> WHAT YOU WILL DO: Every line of the listing below is to be repeated exactly; the pictures stay out.

> RECORDS:
+++++
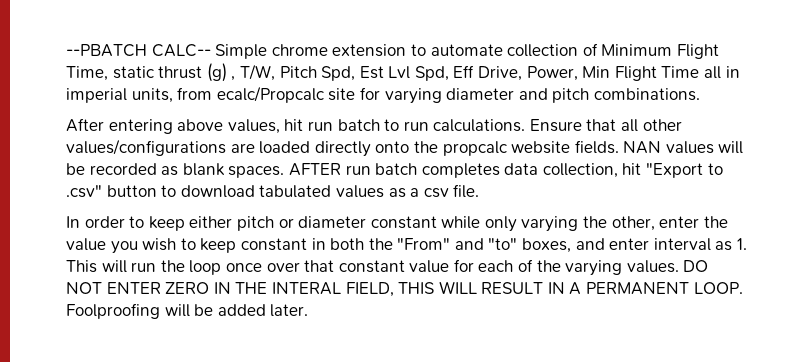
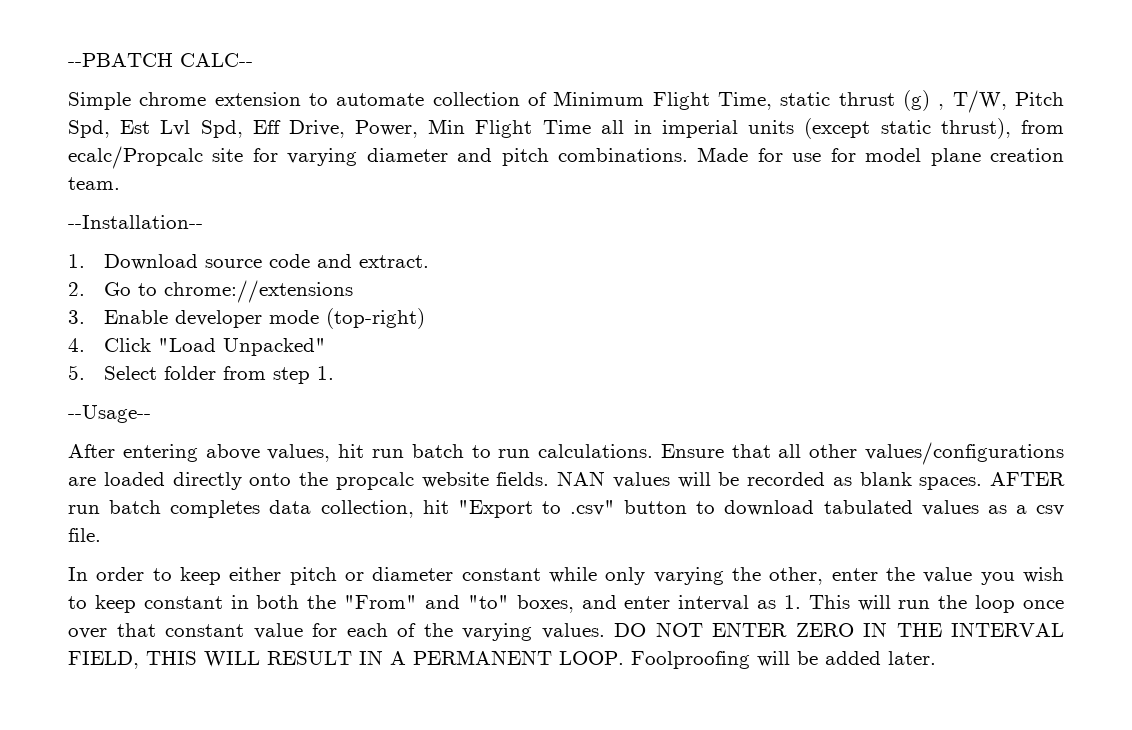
- --PBATCH CALC-- Simple chrome extension to automate collection of Minimum Flight Time, static thrust (g) , T/W, Pitch Spd, Est Lvl Spd, Eff Drive, Power, Min Flight Time all in imperial units, from ecalc/Propcalc site for varying diameter and pitch combinations.
+ --PBATCH CALC--
+ Simple chrome extension to automate collection of Minimum Flight Time, static thrust (g) , T/W, Pitch Spd, Est Lvl Spd, Eff Drive, Power, Min Flight Time all in imperial units (except static thrust), from ecalc/Propcalc site for varying diameter and pitch combinations. Made for use for model plane creation team.
+ --Installation--
+ 1. Download source code and extract.
+ 2. Go to chrome://extensions
+ 3. Enable developer mode (top-right)
+ 4. Click "Load Unpacked"
+ 5. Select folder from step 1.
+ --Usage--
- DO NOT ENTER ZERO IN THE INTERAL FIELD, THIS WILL RESULT IN A PERMANENT LOOP.
+ DO NOT ENTER ZERO IN THE INTERVAL FIELD, THIS WILL RESULT IN A PERMANENT LOOP.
+++++
> REPLY:
- --PBATCH CALC-- Simple chrome extension to automate collection of Minimum Flight Time, static thrust (g) , T/W, Pitch Spd, Est Lvl Spd, Eff Drive, Power, Min Flight Time all in imperial units, from ecalc/Propcalc site for varying diameter and pitch combinations.
+ --PBATCH CALC--
+ Simple chrome extension to automate collection of Minimum Flight Time, static thrust (g) , T/W, Pitch Spd, Est Lvl Spd, Eff Drive, Power, Min Flight Time all in imperial units (except static thrust), from ecalc/Propcalc site for varying diameter and pitch combinations. Made for use for model plane creation team.
+ --Installation--
+ 1. Download source code and extract.
+ 2. Go to chrome://extensions
+ 3. Enable developer mode (top-right)
+ 4. Click "Load Unpacked"
+ 5. Select folder from step 1.
+ --Usage--
- DO NOT ENTER ZERO IN THE INTERAL FIELD, THIS WILL RESULT IN A PERMANENT LOOP.
+ DO NOT ENTER ZERO IN THE INTERVAL FIELD, THIS WILL RESULT IN A PERMANENT LOOP.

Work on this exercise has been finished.